1. Lewis and Clark Were Interesting Men
The first thing you might not have known about these men is that Lewis’ first name was Meriwether. He met William Clark after being court-martialed for challenging a superior to a duel during a drunken dispute. He was transferred to another rifle company, where his commander turned out to be the one who would join him on their famous journey.
Lewis had previously served as Thomas Jefferson’s presidential secretary, while Clark had been commissioned by President George Washington as a lieutenant.
2. The Entire Trail Is About 3,700 Miles
Though the official Lewis and Clark National Historic Trail is about 3,700 miles, the entire Corps traveled more 8,000 miles on their expeditions. The trails starts from Wood River, Illinois to the mouth of the Columbia River in Oregon. Their expedition lasted 2 years, and is now widely recognized as one of the most influential journeys in America.
They helped contribute significant geographic and scientific knowledge of the United States, and also helped the expansion of fur trades.
3. They Thought They Would See Wooly Mammoths
Before the Montana Lewis and Clark Trail, most Americans could only imagine what kind of wildlife were waiting in the uncharted territories beyond the Rocky Mountains. Thomas Jefferson was convinced that the pair would run into herds of wooly mammoths and giant ground sloths.
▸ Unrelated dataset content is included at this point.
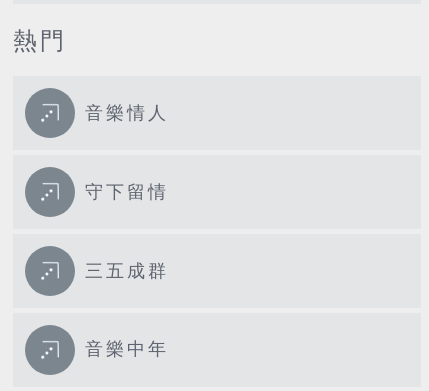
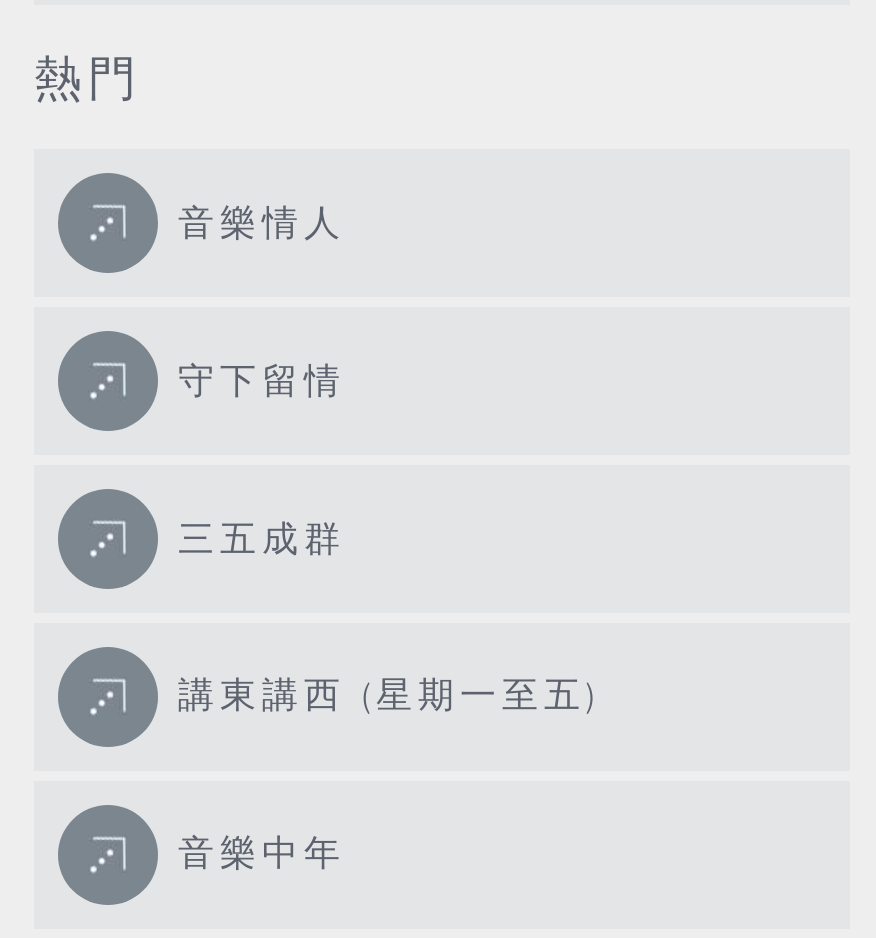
none -> [178,676,600,718] 講東講西 (星期一至五)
Though they didn’t see any extinct creatures, they did document and describe 122 new animals including beavers, grizzly bears, and coyotes. They also described 178 unknown plants.
4. Only One Member Of The Expedition Died On The Journey
Surprisingly, only one member of the expedition died during the trip. In 1804, Sergeant Charles Floyd died from what historians now believe was a burst appendix.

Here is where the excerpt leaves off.